91765b12-17db-4c0a-88be-d93d6576e652.pdf

24 May 2016

Dear Shareholder,

blur Group plc - Notice of Annual General Meeting

I am pleased to be writing to you with details of our Annual General Meeting ("AGM") which we will be holding at: Eagle House, Babbage Way, Exeter Science Park, Exeter, EX5 2FN at 10 a.m. on Thursday 16 June 2016. The formal notice of AGM is enclosed herewith.

If you would like to vote on the resolutions put forward at the AGM but are unable to attend, please complete the proxy form enclosed and return it to our registrars (details of which are set out on the proxy form) as soon as possible. They must receive it by no later than 10 a.m. on Wednesday 14 June 2016.

The directors consider that all the resolutions to be put to the AGM are in the best interests of the Company and its shareholders as a whole. The Company's board of directors will be voting in favour of them and unanimously recommends that you do so as well.

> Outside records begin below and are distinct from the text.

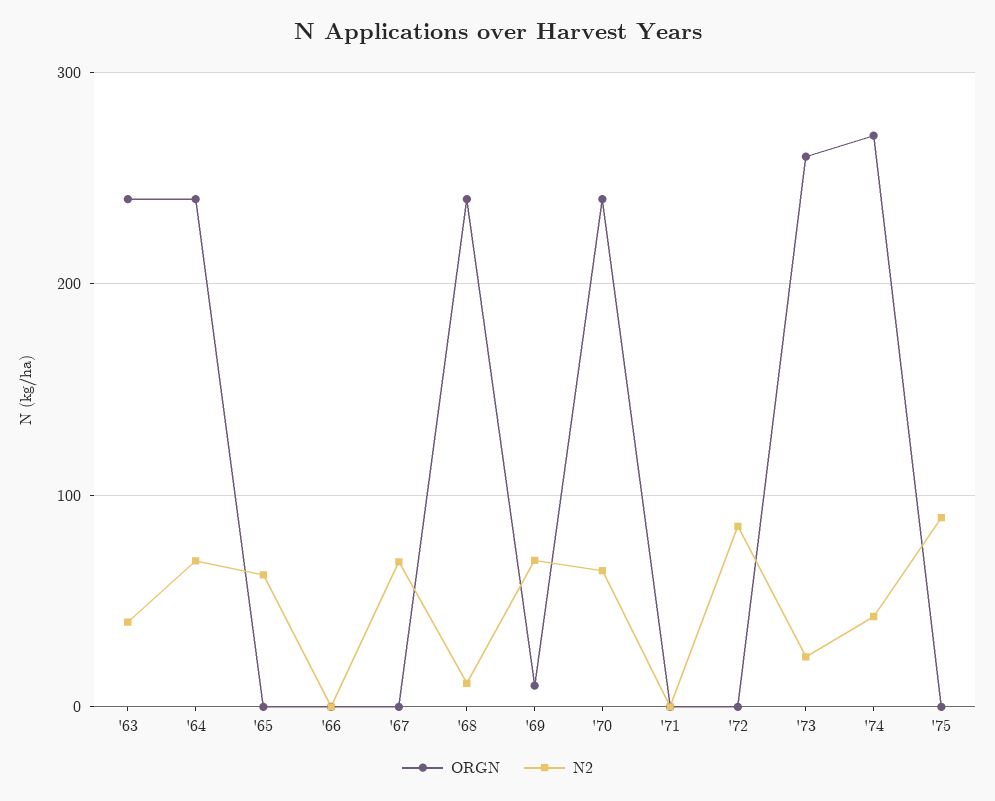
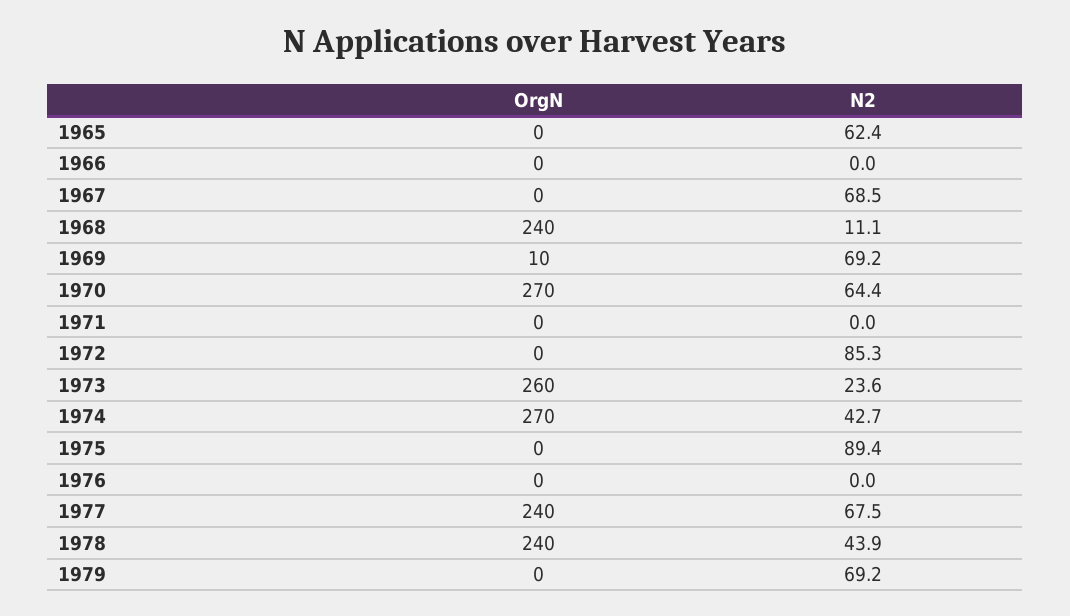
ORGN, '63: 240 -> none
N2, '63: 40 -> none
ORGN, '64: 240 -> none
N2, '64: 70 -> none
ORGN, '70: 240 -> 270
ORGN, 1976: none -> 0
N2, 1976: none -> 0
ORGN, 1977: none -> 240
N2, 1977: none -> 67.5
ORGN, 1978: none -> 240
N2, 1978: none -> 43.9
ORGN, 1979: none -> 0
N2, 1979: none -> 69.2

Please accept this letter as notification that the Annual Report and Accounts for the year ended 31 December 2015 has now been published on the Company's website at http://www.blurgroup.com in the investors section.

Yours faithfully,

Philip L Letts, Chief Executive Officer

For and on behalf of blur Group plc

THIS DOCUMENT IS IMPORTANT AND REQUIRES YOUR IMMEDIATE ATTENTION. IF YOU ARE IN ANY DOUBT AS TO WHAT ACTION TO TAKE YOU ARE RECOMMENDED TO CONSULT YOUR STOCKBROKER, SOLICITOR, ACCOUNTANT OR OTHER INDEPENDENT ADVISER AUTHORISED UNDER THE FINANCIAL SERVICES AND MARKETS ACT 2000.

If you have sold or transferred all of your ordinary shares in blur Group plc, you should pass this document, together with the accompanying notice of meeting and form of proxy, to the person through whom the sale or transfer was made for transmission to the purchaser or transferee.

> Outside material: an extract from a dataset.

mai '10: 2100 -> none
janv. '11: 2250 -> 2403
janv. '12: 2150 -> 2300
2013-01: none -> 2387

Company no. 08188404 BLUR GROUP PLC NOTICE OF ANNUAL GENERAL MEETING NOTICE IS HEREBY GIVEN that the annual general meeting ("AGM") of blur Group plc (the "Company") will be held at Eagle House, Babbage Way, Exeter Science Park, Exeter, EX5 2FN at 10 a.m. on Thursday 16th June 2016.

The AGM will be held in order to consider and, if thought fit, pass the following resolutions which will be proposed as special or ordinary resolutions as indicated.

ORDINARY BUSINESS Ordinary resolutions
  1. THAT the report of the directors, the financial statements and the report of the auditors for the Company's financial year ended 31 December 2015, be received and adopted.

  2. THAT Philip Letts who retires by rotation and is eligible for re-election pursuant to article 19 of the Company's articles of association, be re-appointed as a director of the Company.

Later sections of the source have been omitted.